Foi um jovem de 19 anos quem decidiu lembrar ao mundo que o futebol também pode ter consciência. Fê-lo erguendo a bandeira da Palestina e usando um keffiyeh, não para dividir, mas para chamar a atenção para um povo massacrado, há décadas sujeito a bombardeamentos, fome, deslocações forçadas, destruição, genocídio.

Erguer a bandeira da Palestina não é apenas erguer uma bandeira. É um gesto de humanidade. Não se pode negar que, perante uma das maiores tragédias humanitárias do nosso tempo, a neutralidade não é neutra e o silêncio é cúmplice.
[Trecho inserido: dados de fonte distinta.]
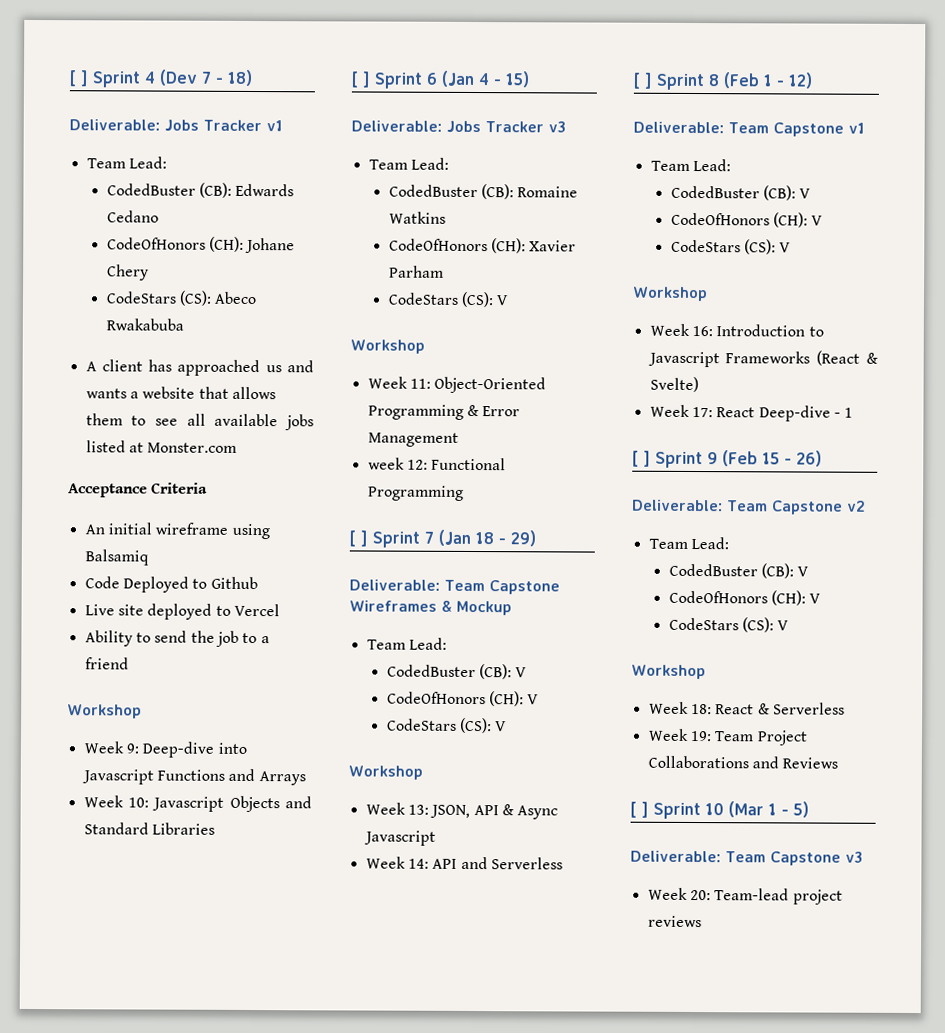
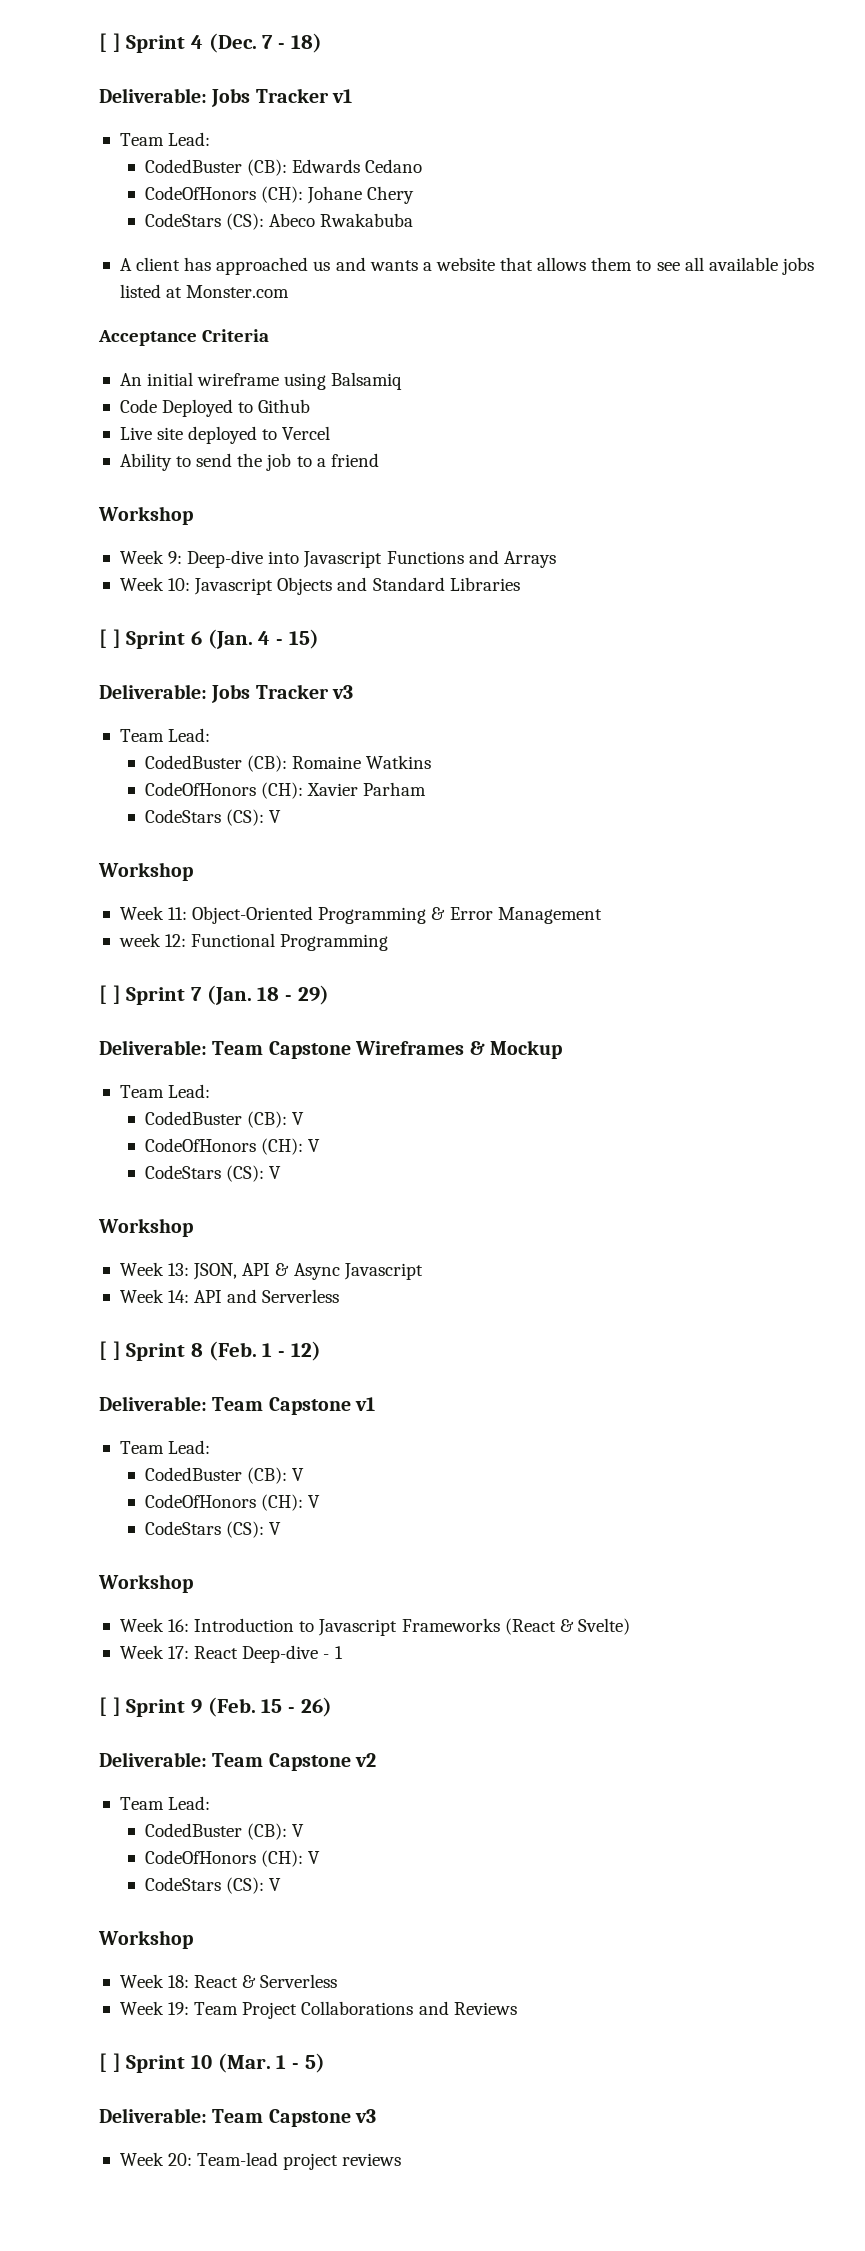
- [ ] Sprint 4 (Dev 7 - 18)
+ [ ] Sprint 4 (Dec. 7 - 18)
- [ ] Sprint 6 (Jan 4 - 15)
+ [ ] Sprint 6 (Jan. 4 - 15)
- [ ] Sprint 7 (Jan 18 - 29)
+ [ ] Sprint 7 (Jan. 18 - 29)
- [ ] Sprint 8 (Feb 1 - 12)
+ [ ] Sprint 8 (Feb. 1 - 12)
- [ ] Sprint 9 (Feb 15 - 26)
+ [ ] Sprint 9 (Feb. 15 - 26)
- [ ] Sprint 10 (Mar 1 - 5)
+ [ ] Sprint 10 (Mar. 1 - 5)

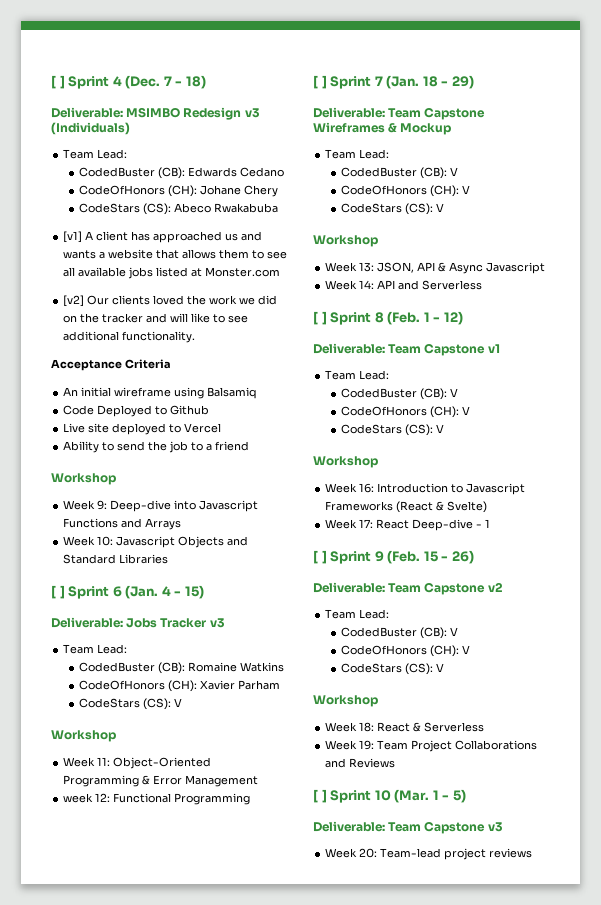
- Deliverable: Jobs Tracker v1
+ Deliverable: MSIMBO Redesign v3 (Individuals)
- A client has approached us and wants a website that allows them to see all available jobs listed at Monster.com
+ [v1] A client has approached us and wants a website that allows them to see all available jobs listed at Monster.com
+ [v2] Our clients loved the work we did on the tracker and will like to see additional functionality.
O futebol nunca andou longe da política ao contrário do que alguns dizem. Os campeonatos do mundo servem para projetar países, líderes, marcas e interesses. Às vezes também servem para lembrar que ainda existem jogadores dispostos a usar a visibilidade para algo mais do que vender botas ou bebidas energéticas.

Lamine Yamal fê-lo. Cristiano Ronaldo não. Yamal celebrou com a bandeira da Palestina no mesmo espaço onde se encontrava Donald Trump, um dos mais firmes aliados da política israelita. Há pouco tempo, Cristiano Ronaldo confessou a sua grande admiração pelo Presidente dos EUA. Há um abismo entre eles.